PROBLEM STATEMENT
Print the entries underneath word for word, omitting whatever pictures they contain.
Segment Start: GIVEN RECORDS
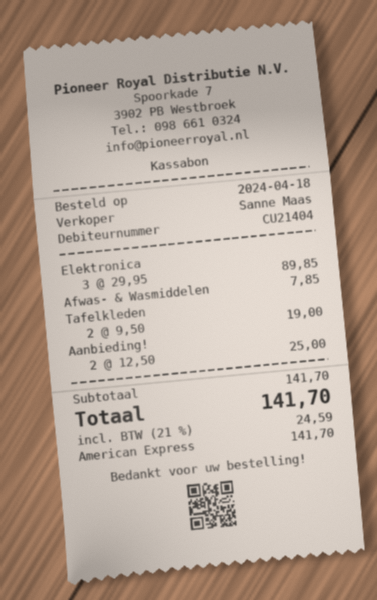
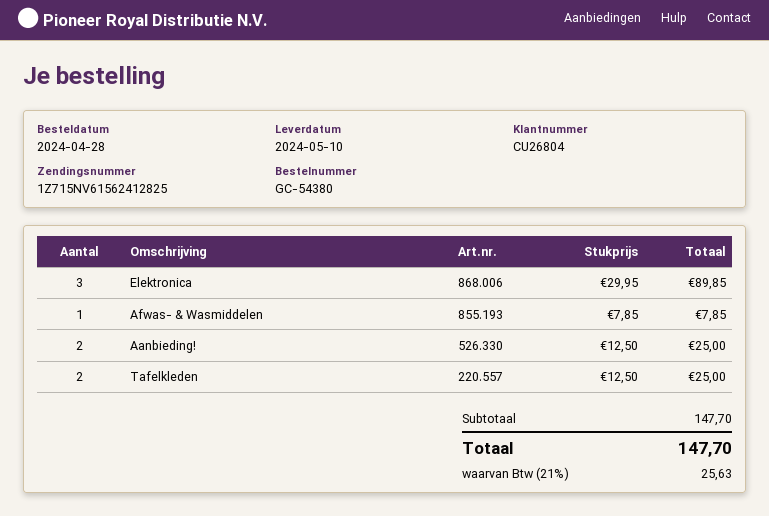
order date: 2024-04-18 -> 2024-04-28
customer number: CU21404 -> CU26804
Tafelkleden: 2 x 9.50 = 19.00 -> 2 x 12.50 = 25.00
subtotal: 141.70 -> 147.70
tax: 21% = 24.59 -> 21% = 25.63
total: 141.70 -> 147.70

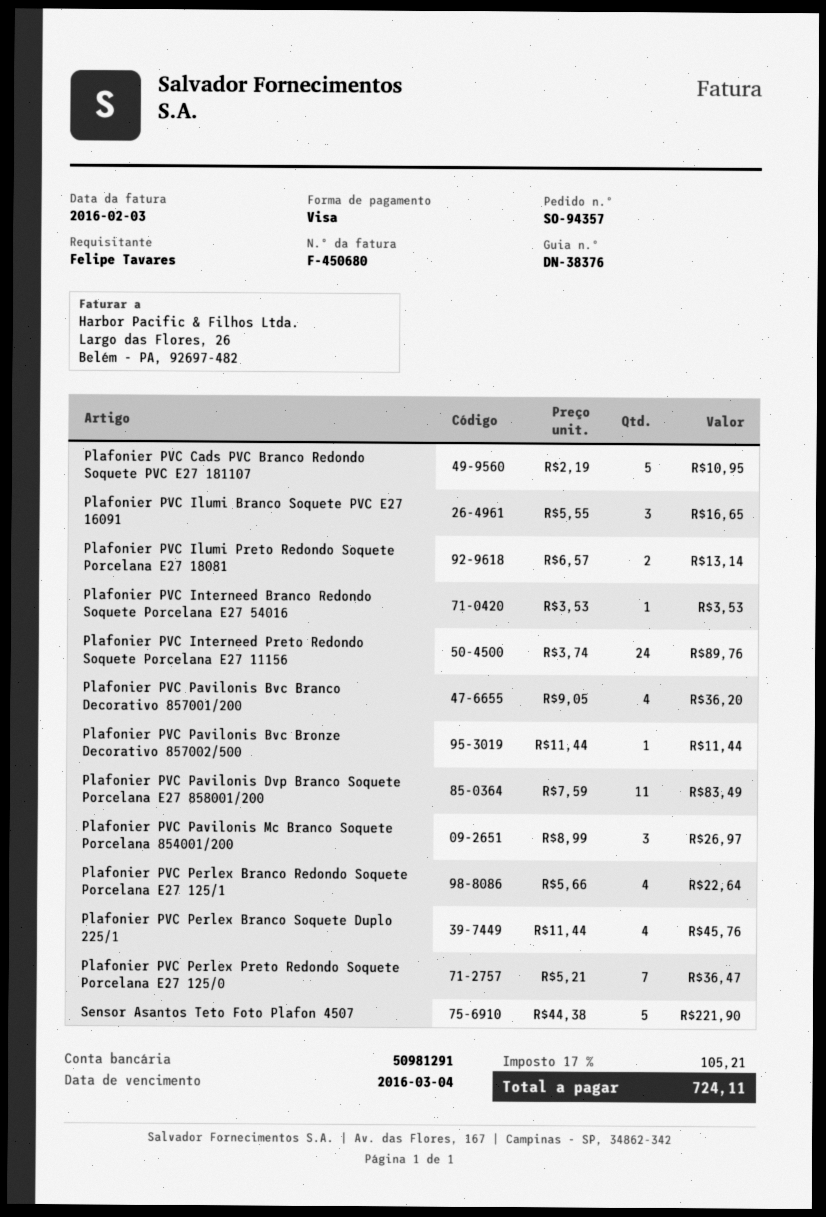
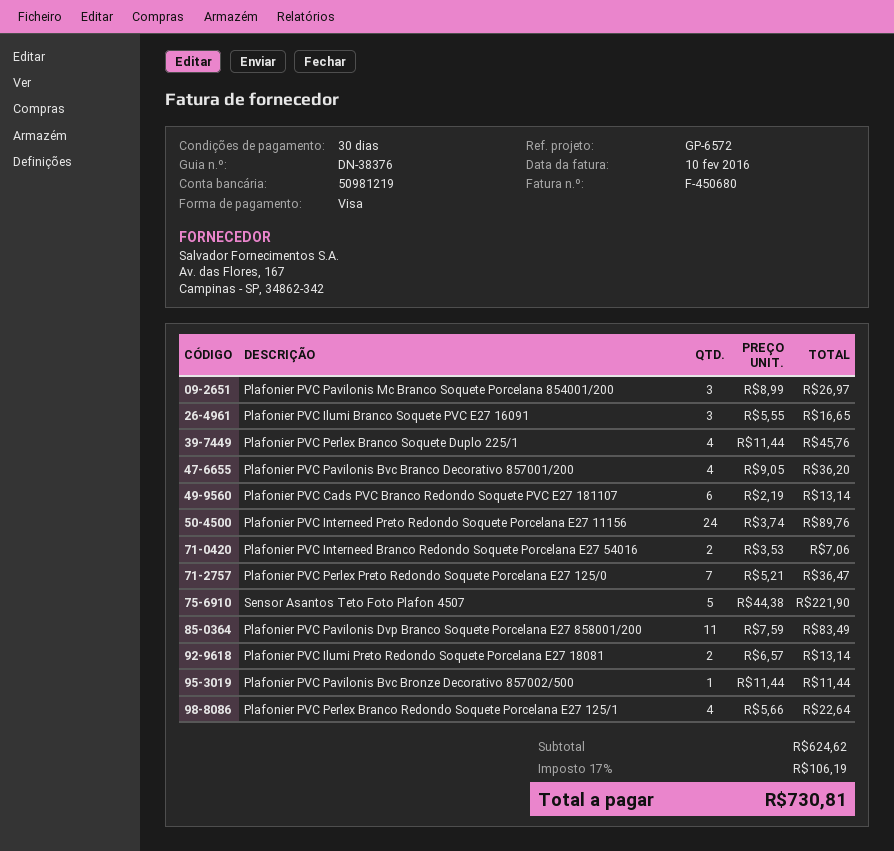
invoice date: 2016-02-03 -> 2016-02-10
bank account: 50981291 -> 50981219
Plafonier PVC Cads PVC Branco Redondo Soquete PVC E27 181107: 5 x 2.19 = 10.95 -> 6 x 2.19 = 13.14
Plafonier PVC Interneed Branco Redondo Soquete Porcelana E27 54016: 1 x 3.53 = 3.53 -> 2 x 3.53 = 7.06
tax: 17% = 105.21 -> 17% = 106.19
total: 724.11 -> 730.81

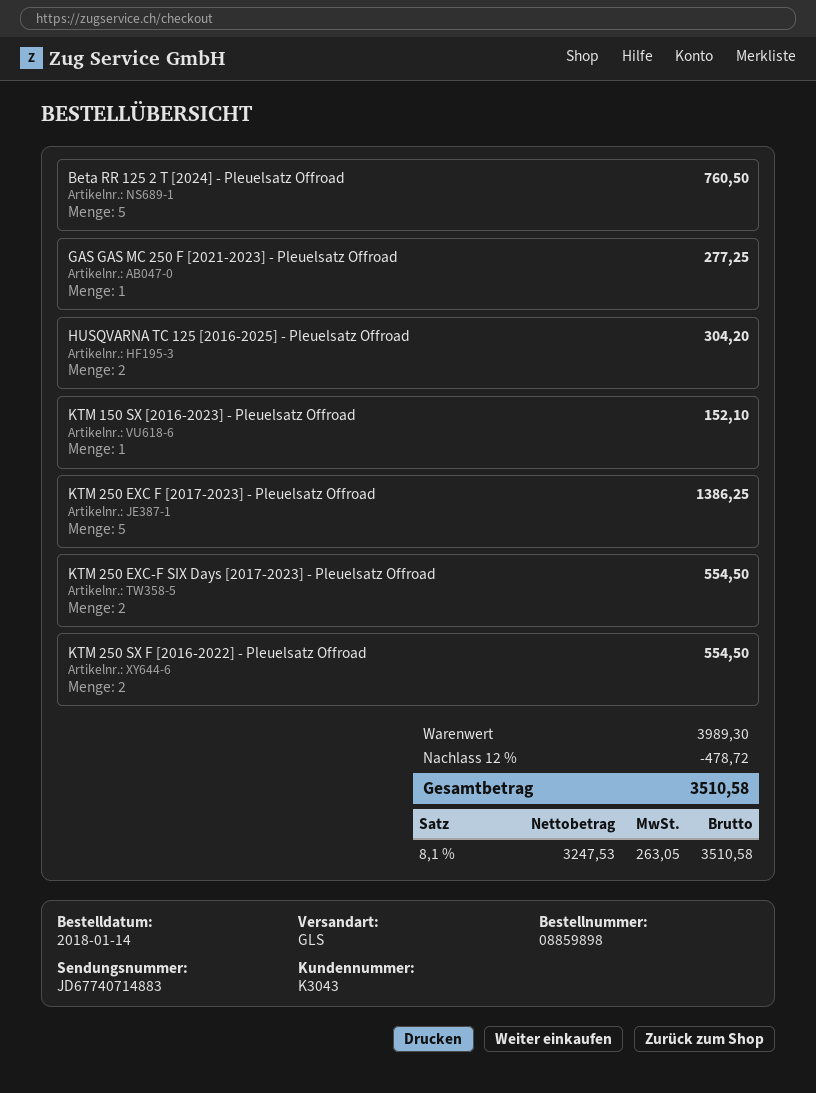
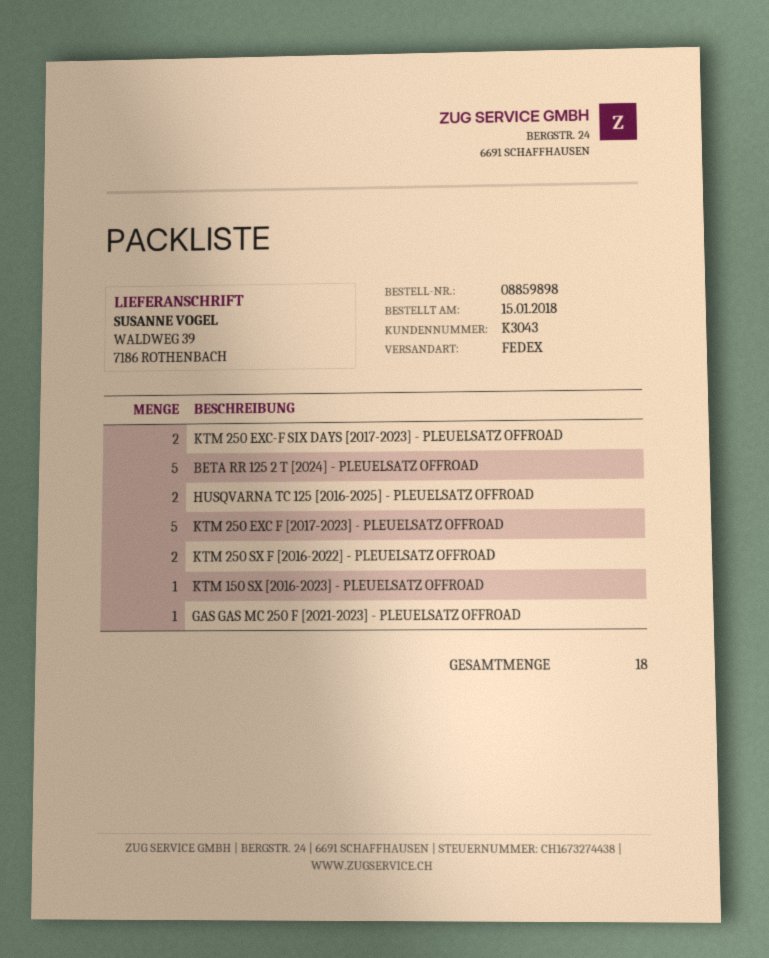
order date: 2018-01-14 -> 2018-01-15
shipping method: GLS -> FedEx

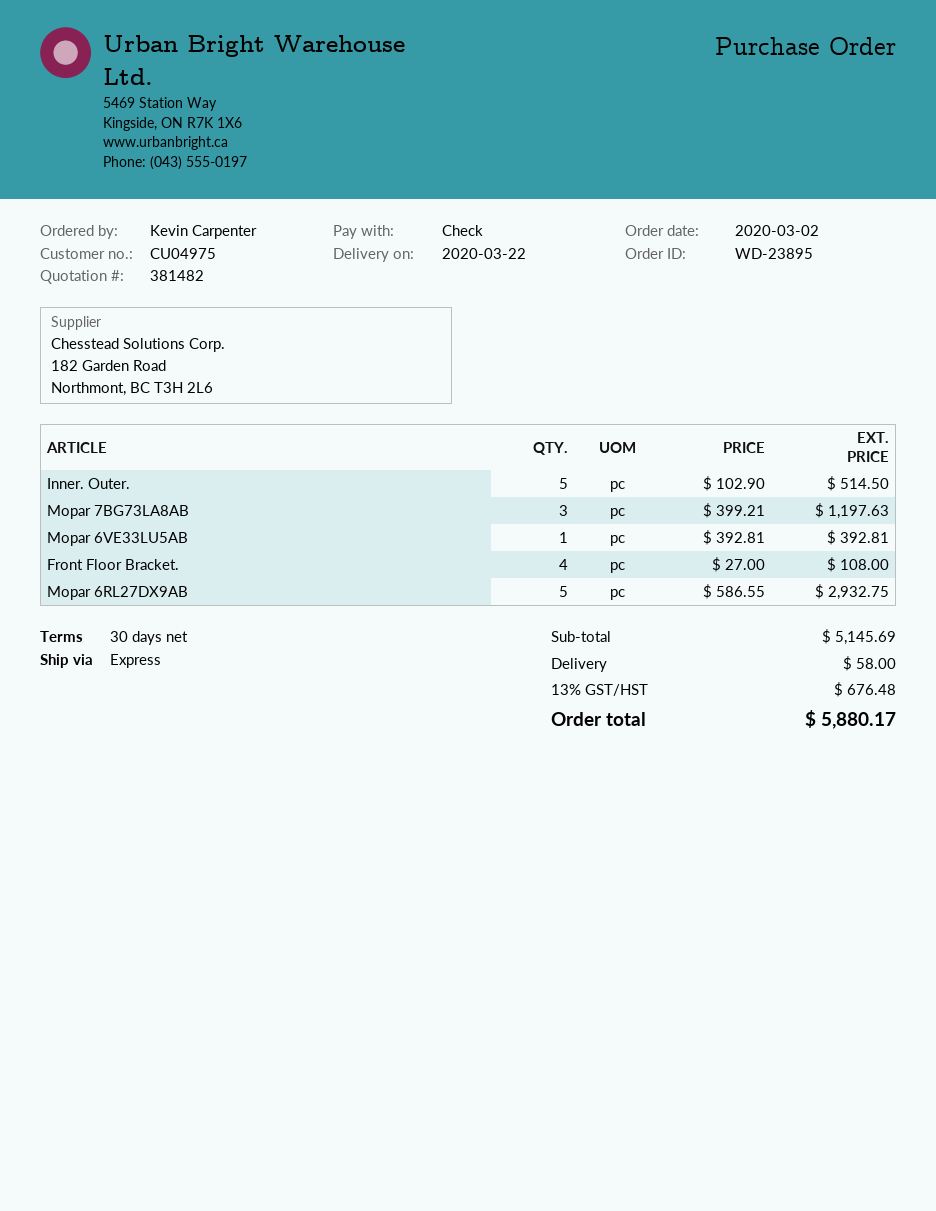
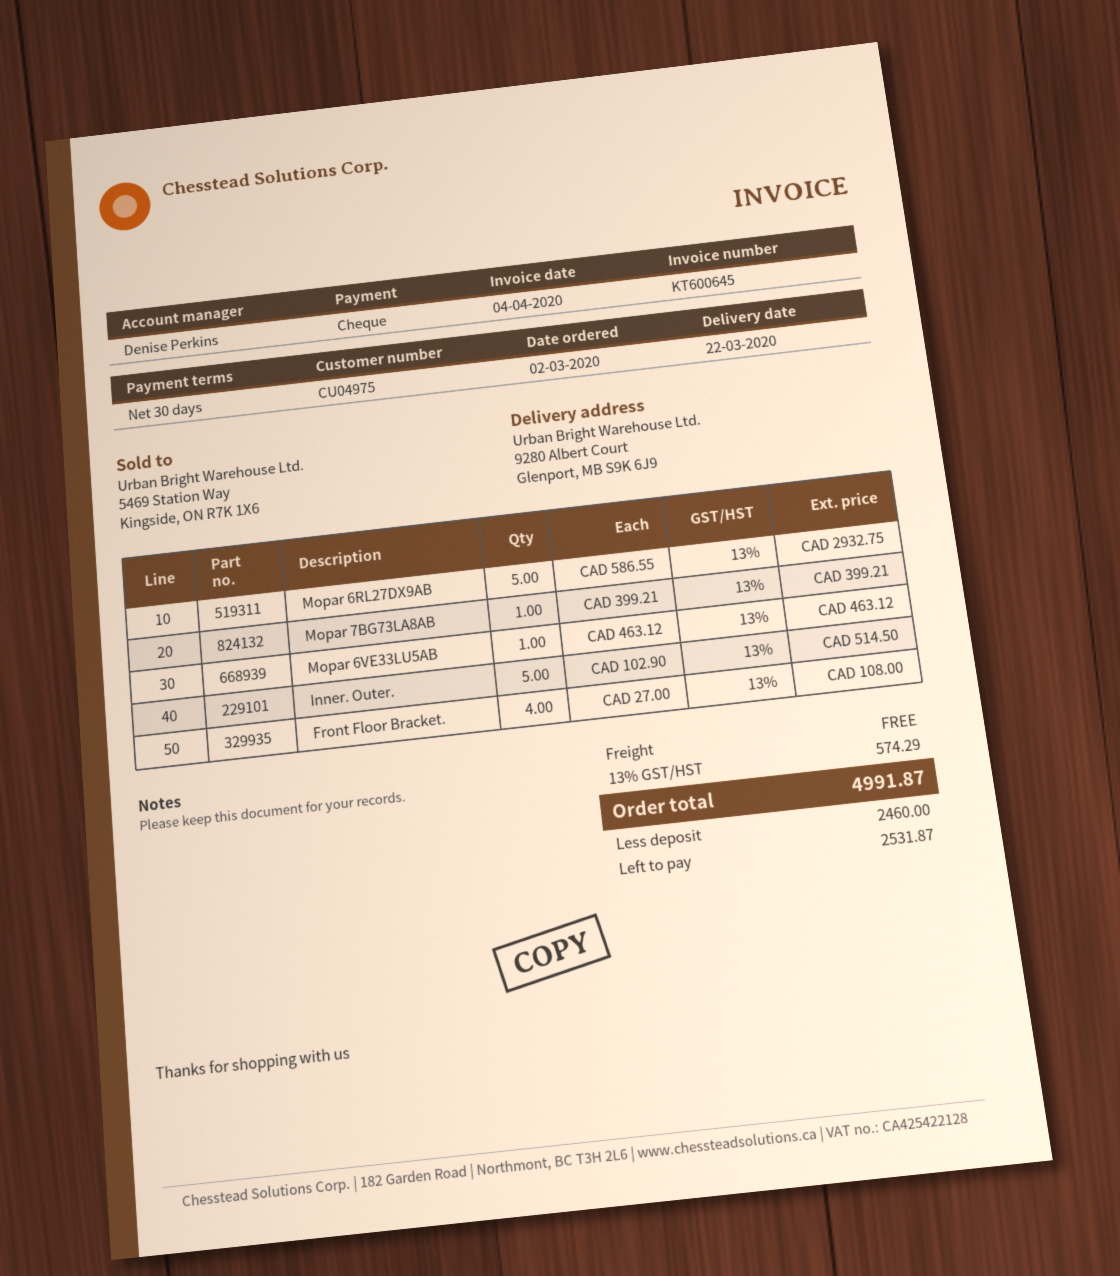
Mopar 7BG73LA8AB: 3 x 399.21 = 1197.63 -> 1 x 399.21 = 399.21
Mopar 6VE33LU5AB: 1 x 392.81 = 392.81 -> 1 x 463.12 = 463.12
shipping: 58.00 -> 0.00
tax: 13% = 676.48 -> 13% = 574.29
total: 5880.17 -> 4991.87

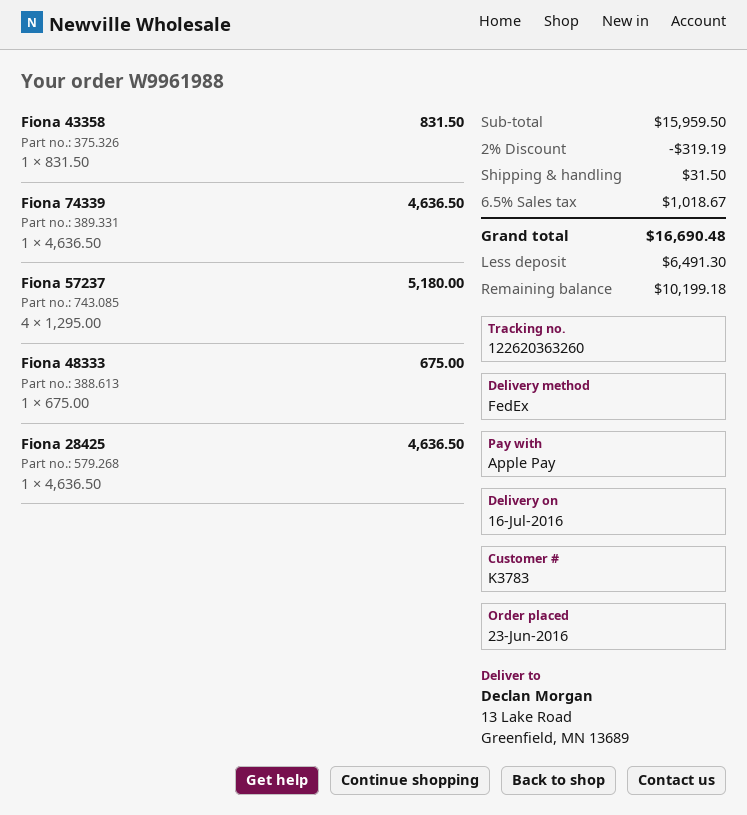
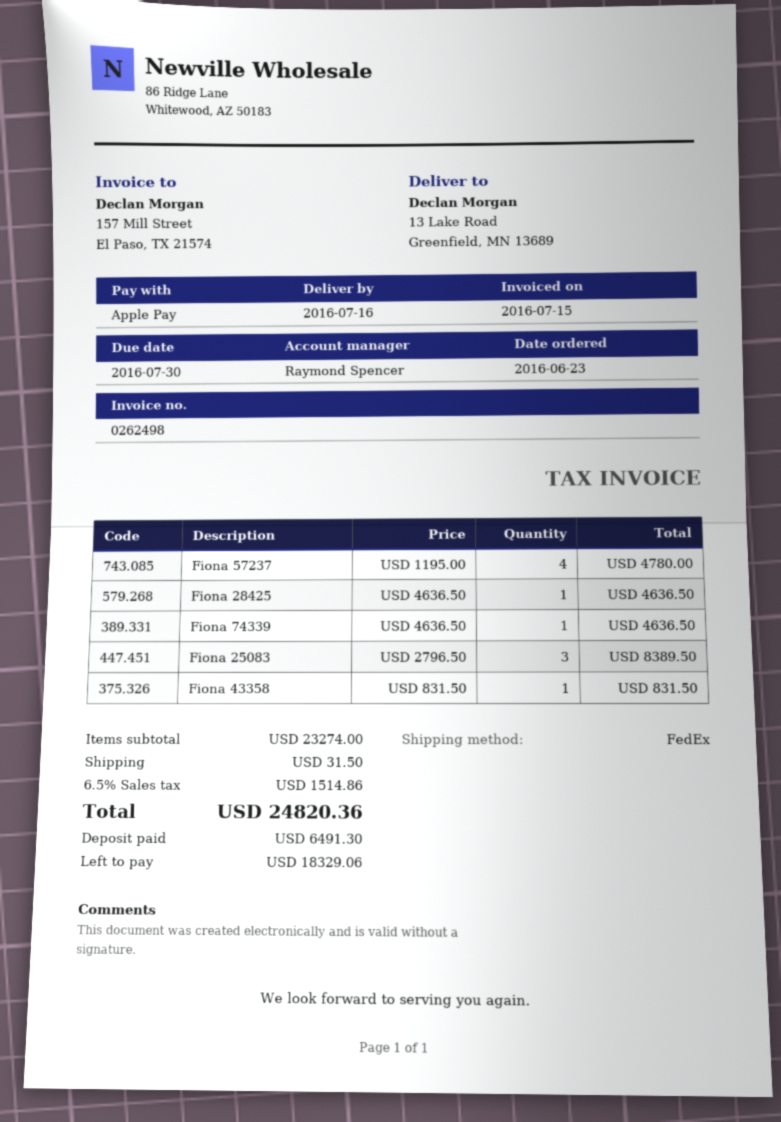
Fiona 57237: 4 x 1295.00 = 5180.00 -> 4 x 1195.00 = 4780.00
Fiona 48333: 1 x 675.00 = 675.00 -> none
Fiona 25083: none -> 3 x 2796.50 = 8389.50
subtotal: 15959.50 -> 23274.00
discount: 2% = 319.19 -> none
tax: 6.5% = 1018.67 -> 6.5% = 1514.86
total: 16690.48 -> 24820.36
balance: 10199.18 -> 18329.06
Segment End: GIVEN RECORDS
OUTPUT BELOW
order date: 2024-04-18 -> 2024-04-28
customer number: CU21404 -> CU26804
Tafelkleden: 2 x 9.50 = 19.00 -> 2 x 12.50 = 25.00
subtotal: 141.70 -> 147.70
tax: 21% = 24.59 -> 21% = 25.63
total: 141.70 -> 147.70

invoice date: 2016-02-03 -> 2016-02-10
bank account: 50981291 -> 50981219
Plafonier PVC Cads PVC Branco Redondo Soquete PVC E27 181107: 5 x 2.19 = 10.95 -> 6 x 2.19 = 13.14
Plafonier PVC Interneed Branco Redondo Soquete Porcelana E27 54016: 1 x 3.53 = 3.53 -> 2 x 3.53 = 7.06
tax: 17% = 105.21 -> 17% = 106.19
total: 724.11 -> 730.81

order date: 2018-01-14 -> 2018-01-15
shipping method: GLS -> FedEx

Mopar 7BG73LA8AB: 3 x 399.21 = 1197.63 -> 1 x 399.21 = 399.21
Mopar 6VE33LU5AB: 1 x 392.81 = 392.81 -> 1 x 463.12 = 463.12
shipping: 58.00 -> 0.00
tax: 13% = 676.48 -> 13% = 574.29
total: 5880.17 -> 4991.87

Fiona 57237: 4 x 1295.00 = 5180.00 -> 4 x 1195.00 = 4780.00
Fiona 48333: 1 x 675.00 = 675.00 -> none
Fiona 25083: none -> 3 x 2796.50 = 8389.50
subtotal: 15959.50 -> 23274.00
discount: 2% = 319.19 -> none
tax: 6.5% = 1018.67 -> 6.5% = 1514.86
total: 16690.48 -> 24820.36
balance: 10199.18 -> 18329.06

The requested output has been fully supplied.